Start of Data supplied

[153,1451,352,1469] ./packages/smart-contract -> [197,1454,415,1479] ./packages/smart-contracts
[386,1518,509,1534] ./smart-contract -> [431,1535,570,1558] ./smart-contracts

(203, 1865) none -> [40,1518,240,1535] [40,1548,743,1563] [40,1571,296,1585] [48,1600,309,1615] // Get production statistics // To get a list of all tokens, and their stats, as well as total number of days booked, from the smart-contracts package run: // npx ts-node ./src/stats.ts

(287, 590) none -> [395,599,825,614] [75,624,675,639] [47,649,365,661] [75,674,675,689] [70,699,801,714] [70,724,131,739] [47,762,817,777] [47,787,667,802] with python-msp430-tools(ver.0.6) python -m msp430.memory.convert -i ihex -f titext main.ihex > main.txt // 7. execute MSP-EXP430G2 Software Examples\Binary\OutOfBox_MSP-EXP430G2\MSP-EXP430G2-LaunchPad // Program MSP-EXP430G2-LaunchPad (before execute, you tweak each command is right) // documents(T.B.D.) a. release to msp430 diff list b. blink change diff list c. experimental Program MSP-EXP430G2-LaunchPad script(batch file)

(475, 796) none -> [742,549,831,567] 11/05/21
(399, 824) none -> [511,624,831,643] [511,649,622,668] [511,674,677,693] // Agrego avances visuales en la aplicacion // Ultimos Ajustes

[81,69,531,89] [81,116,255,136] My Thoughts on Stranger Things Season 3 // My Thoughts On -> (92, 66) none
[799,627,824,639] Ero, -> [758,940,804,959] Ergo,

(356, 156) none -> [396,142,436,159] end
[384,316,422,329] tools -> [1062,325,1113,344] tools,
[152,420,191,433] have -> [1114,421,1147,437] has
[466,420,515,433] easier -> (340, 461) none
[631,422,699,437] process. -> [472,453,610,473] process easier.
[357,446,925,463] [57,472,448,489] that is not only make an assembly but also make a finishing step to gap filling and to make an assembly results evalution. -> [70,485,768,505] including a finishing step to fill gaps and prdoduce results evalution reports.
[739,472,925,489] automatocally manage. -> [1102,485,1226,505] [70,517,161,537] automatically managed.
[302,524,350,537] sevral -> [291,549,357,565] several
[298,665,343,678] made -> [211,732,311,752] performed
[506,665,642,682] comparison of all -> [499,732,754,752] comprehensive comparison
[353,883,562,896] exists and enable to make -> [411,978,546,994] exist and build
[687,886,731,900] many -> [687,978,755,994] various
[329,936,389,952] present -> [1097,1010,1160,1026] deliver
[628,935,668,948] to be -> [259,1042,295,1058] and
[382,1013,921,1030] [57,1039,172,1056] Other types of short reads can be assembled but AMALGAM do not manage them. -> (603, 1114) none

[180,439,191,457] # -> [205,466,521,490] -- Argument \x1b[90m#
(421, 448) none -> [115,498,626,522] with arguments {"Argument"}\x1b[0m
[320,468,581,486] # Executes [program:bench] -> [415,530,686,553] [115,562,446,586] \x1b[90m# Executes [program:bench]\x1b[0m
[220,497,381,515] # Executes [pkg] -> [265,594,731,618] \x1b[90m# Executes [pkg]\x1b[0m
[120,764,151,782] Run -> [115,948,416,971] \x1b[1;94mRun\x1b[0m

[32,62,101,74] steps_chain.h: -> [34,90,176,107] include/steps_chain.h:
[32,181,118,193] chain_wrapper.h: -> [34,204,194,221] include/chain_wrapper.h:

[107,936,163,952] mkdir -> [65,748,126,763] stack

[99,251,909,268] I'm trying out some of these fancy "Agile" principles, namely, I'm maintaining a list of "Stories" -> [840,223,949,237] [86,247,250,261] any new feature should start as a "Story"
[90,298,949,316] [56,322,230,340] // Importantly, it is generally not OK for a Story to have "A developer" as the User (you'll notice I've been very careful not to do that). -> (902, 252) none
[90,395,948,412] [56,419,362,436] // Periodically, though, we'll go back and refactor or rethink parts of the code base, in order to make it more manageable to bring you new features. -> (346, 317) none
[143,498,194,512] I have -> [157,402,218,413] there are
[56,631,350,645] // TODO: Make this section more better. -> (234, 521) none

End of Data supplied

Task objective:
Filter the data above down to lines with the word "Story", and copy them.

Result for this task:
[99,251,909,268] I'm trying out some of these fancy "Agile" principles, namely, I'm maintaining a list of "Stories" -> [840,223,949,237] [86,247,250,261] any new feature should start as a "Story"
[90,298,949,316] [56,322,230,340] // Importantly, it is generally not OK for a Story to have "A developer" as the User (you'll notice I've been very careful not to do that). -> (902, 252) none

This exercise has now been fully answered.